No, it’s not like the ’90s female tennis player Monica. It’s more like the answer (in non-plural form) to the question what does a peddler of toilets do for a living? Ok, now that I’ve gotten that out of the way…

 

It’s a strange thing that a protected area be named after a professional hunter, and a stranger thing that it was once a battleground between the Brits and the Germans during World War I. (“A strange place to fight a war”, quips Rolf Baldus in Wild Heart of Africa, a recent, comprehensive book about the Selous Game Reserve.) And what other major park or reserve in Africa has designated areas for both trophy hunting (allowed south of the Rufiji River) and photographic safaris (north of the Rufiji) under the same protected area name? In fact, strange – and wonderful – would become the recurring theme of my first foray into the Selous. Or as Craig would put it, everything is a bit different here – and awesome.

 

“Low-lying”. “Hot”. “Humid”. These bandied-about descriptions of the Selous conjure up green floodplains and palm trees.

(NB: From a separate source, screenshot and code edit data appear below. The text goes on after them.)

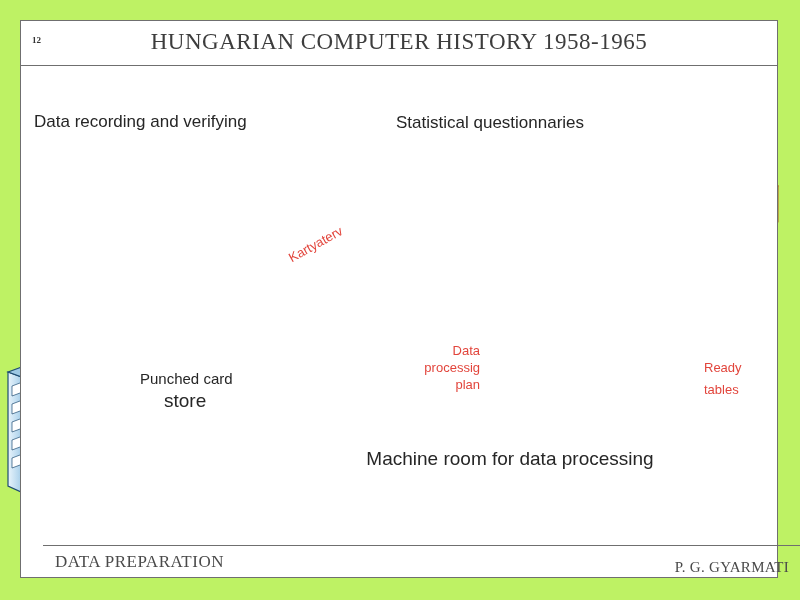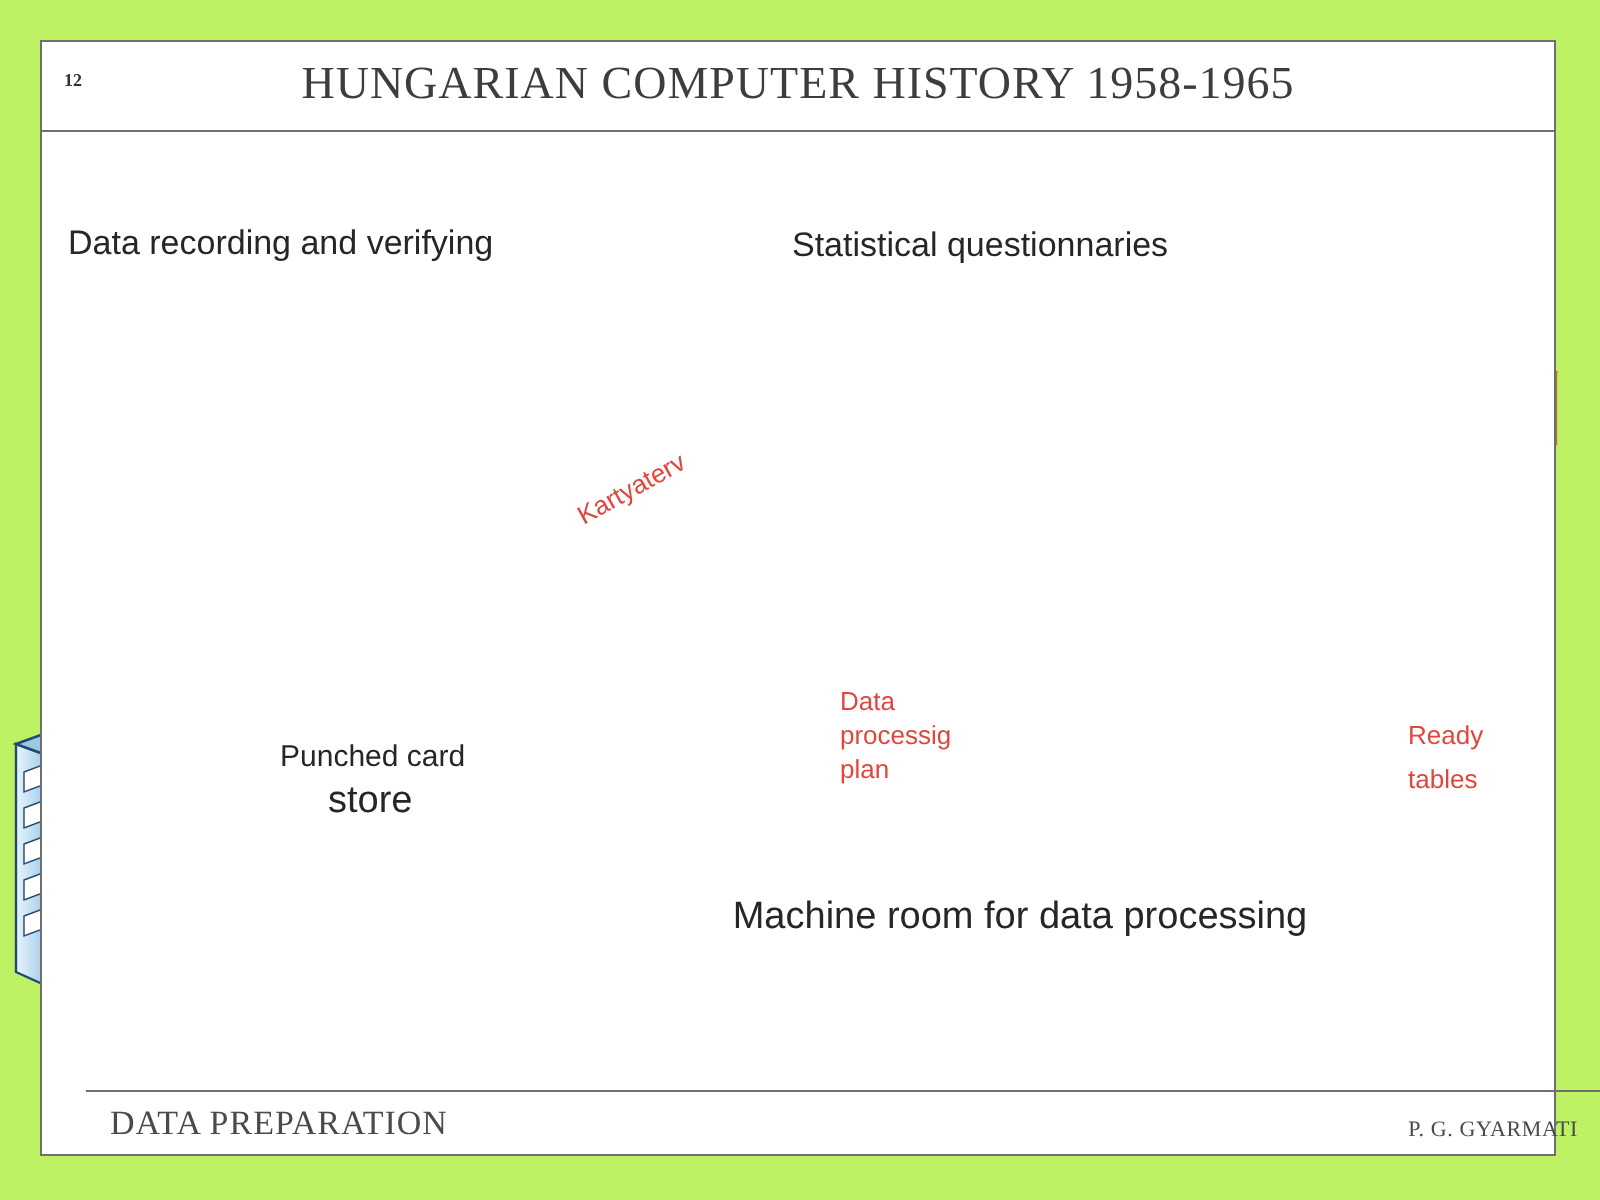--- a/index.html
+++ b/index.html
@@ -29,7 +29,7 @@
   
   .lbl{position:absolute;color:#262626;font-size:17px;line-height:1.15;white-space:pre;}
   .lbl-red{position:absolute;color:#e2453c;font-size:13px;line-height:1.18;
-           text-align:left;white-space:pre;font-weight:400;}
+           text-align:right;white-space:pre;font-weight:400;}
 
   .artwork{position:absolute;left:0;top:0;width:800px;height:600px;
            pointer-events:none;}

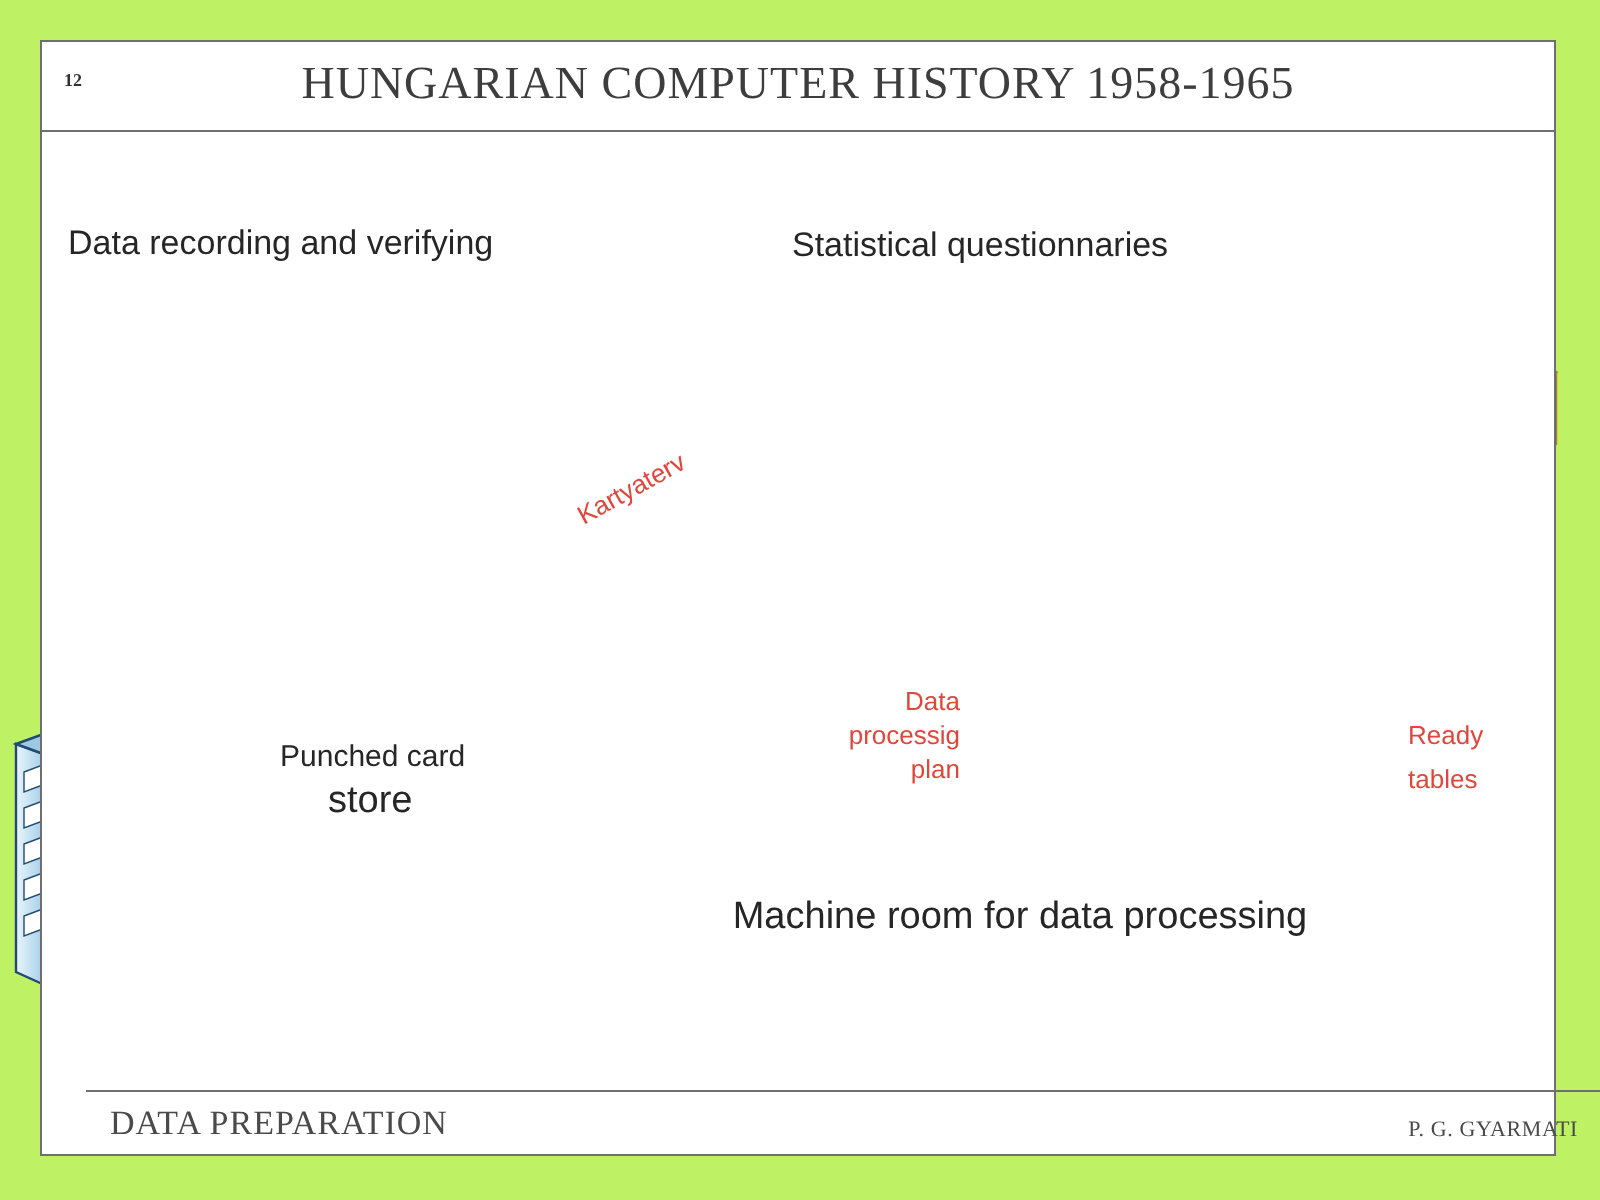--- a/index.html
+++ b/index.html
@@ -24,7 +24,7 @@
   .footer-left{position:absolute;left:12px;top:6px;font-family:"Liberation Serif",serif;
                font-size:17px;color:#4a4a4a;letter-spacing:.5px;}
   .footer-right{position:absolute;right:12px;top:13px;font-family:"Liberation Serif",serif;
-                font-size:11px;color:#4a4a4a;letter-spacing:.3px;}
+                font-size:15px;color:#4a4a4a;letter-spacing:.3px;}
 
   
   .lbl{position:absolute;color:#262626;font-size:17px;line-height:1.15;white-space:pre;}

So, it is to my surprise that the drive from the Mtemere airstrip to Selous Impala Camp first skirts drab, bone-dry scrubland. Until we near one of the oxbow lakes formed by the Rufiji River or the River itself, we shall remain in the bone-dry, though the two characteristic trees of this part of the Selous, Terminalia spinosa and Acacia zanzibarica, quell the drab half way into the drive. The former, with its stiff, layered branches and brilliant green leaves, is reminiscent of a Christmas tree. The latter, with light branches blanketed in long, white thorns, evoke a White Christmas. “No place I know in Africa looks like this,” to Craig declare I.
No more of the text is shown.